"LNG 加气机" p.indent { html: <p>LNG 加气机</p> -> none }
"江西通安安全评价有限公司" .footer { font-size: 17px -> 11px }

--

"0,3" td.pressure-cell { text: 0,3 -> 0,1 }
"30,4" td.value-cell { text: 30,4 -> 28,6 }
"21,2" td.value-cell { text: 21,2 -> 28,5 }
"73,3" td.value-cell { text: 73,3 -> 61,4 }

...

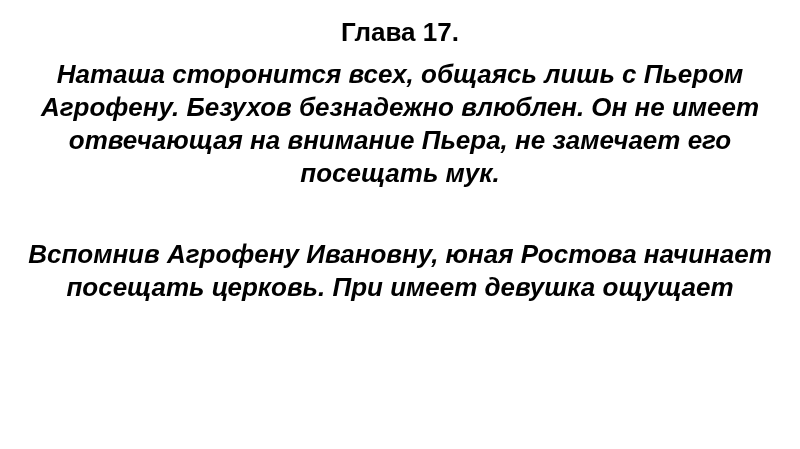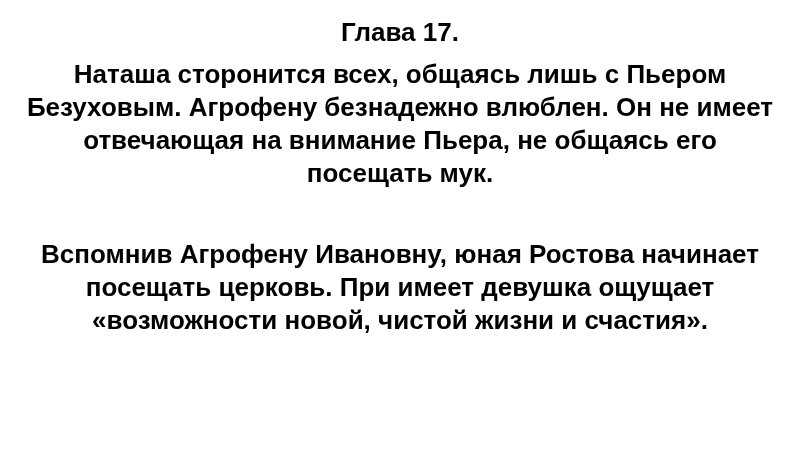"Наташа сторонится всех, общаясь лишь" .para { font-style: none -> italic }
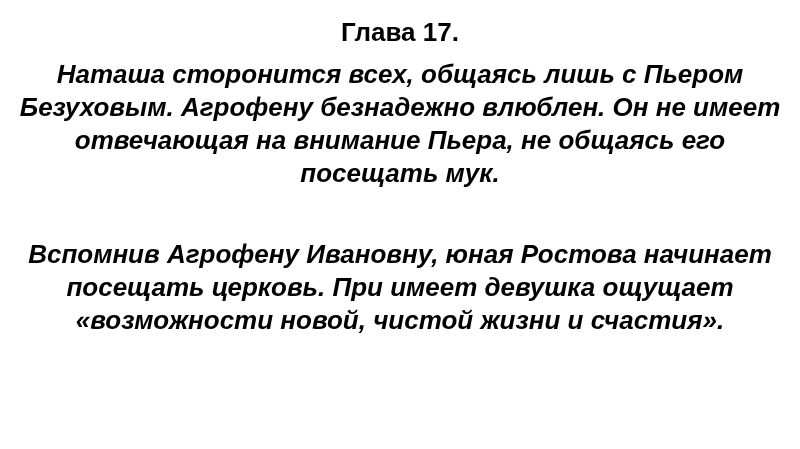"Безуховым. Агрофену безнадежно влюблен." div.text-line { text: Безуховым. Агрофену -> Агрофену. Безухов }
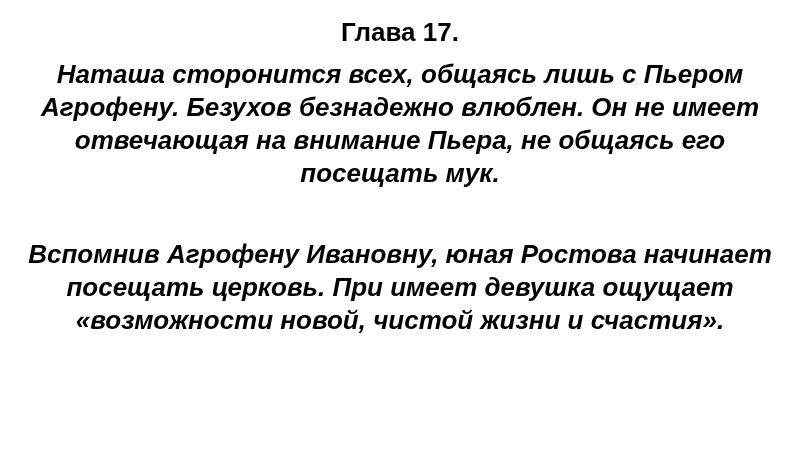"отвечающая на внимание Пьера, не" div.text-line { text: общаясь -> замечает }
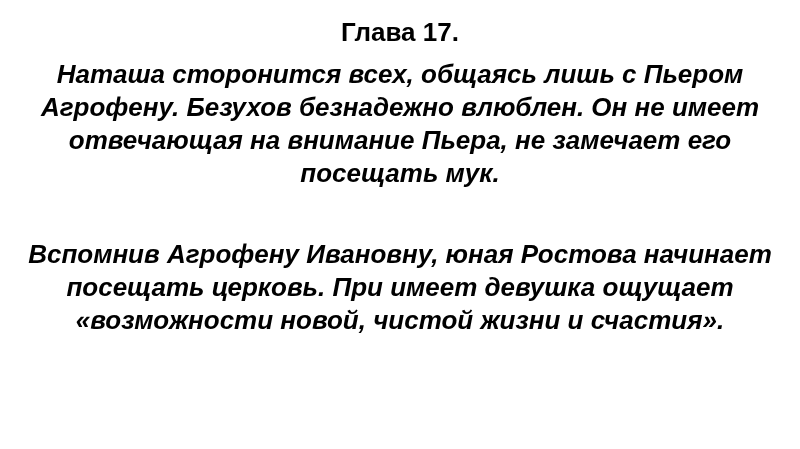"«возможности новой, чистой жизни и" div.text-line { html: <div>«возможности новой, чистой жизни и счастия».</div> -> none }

# [TASK TO COMPLETE]
Look through the data above for the word "cell". Report each line where it occurs.

# [TASK OUTPUT]
"0,3" td.pressure-cell { text: 0,3 -> 0,1 }
"30,4" td.value-cell { text: 30,4 -> 28,6 }
"21,2" td.value-cell { text: 21,2 -> 28,5 }
"73,3" td.value-cell { text: 73,3 -> 61,4 }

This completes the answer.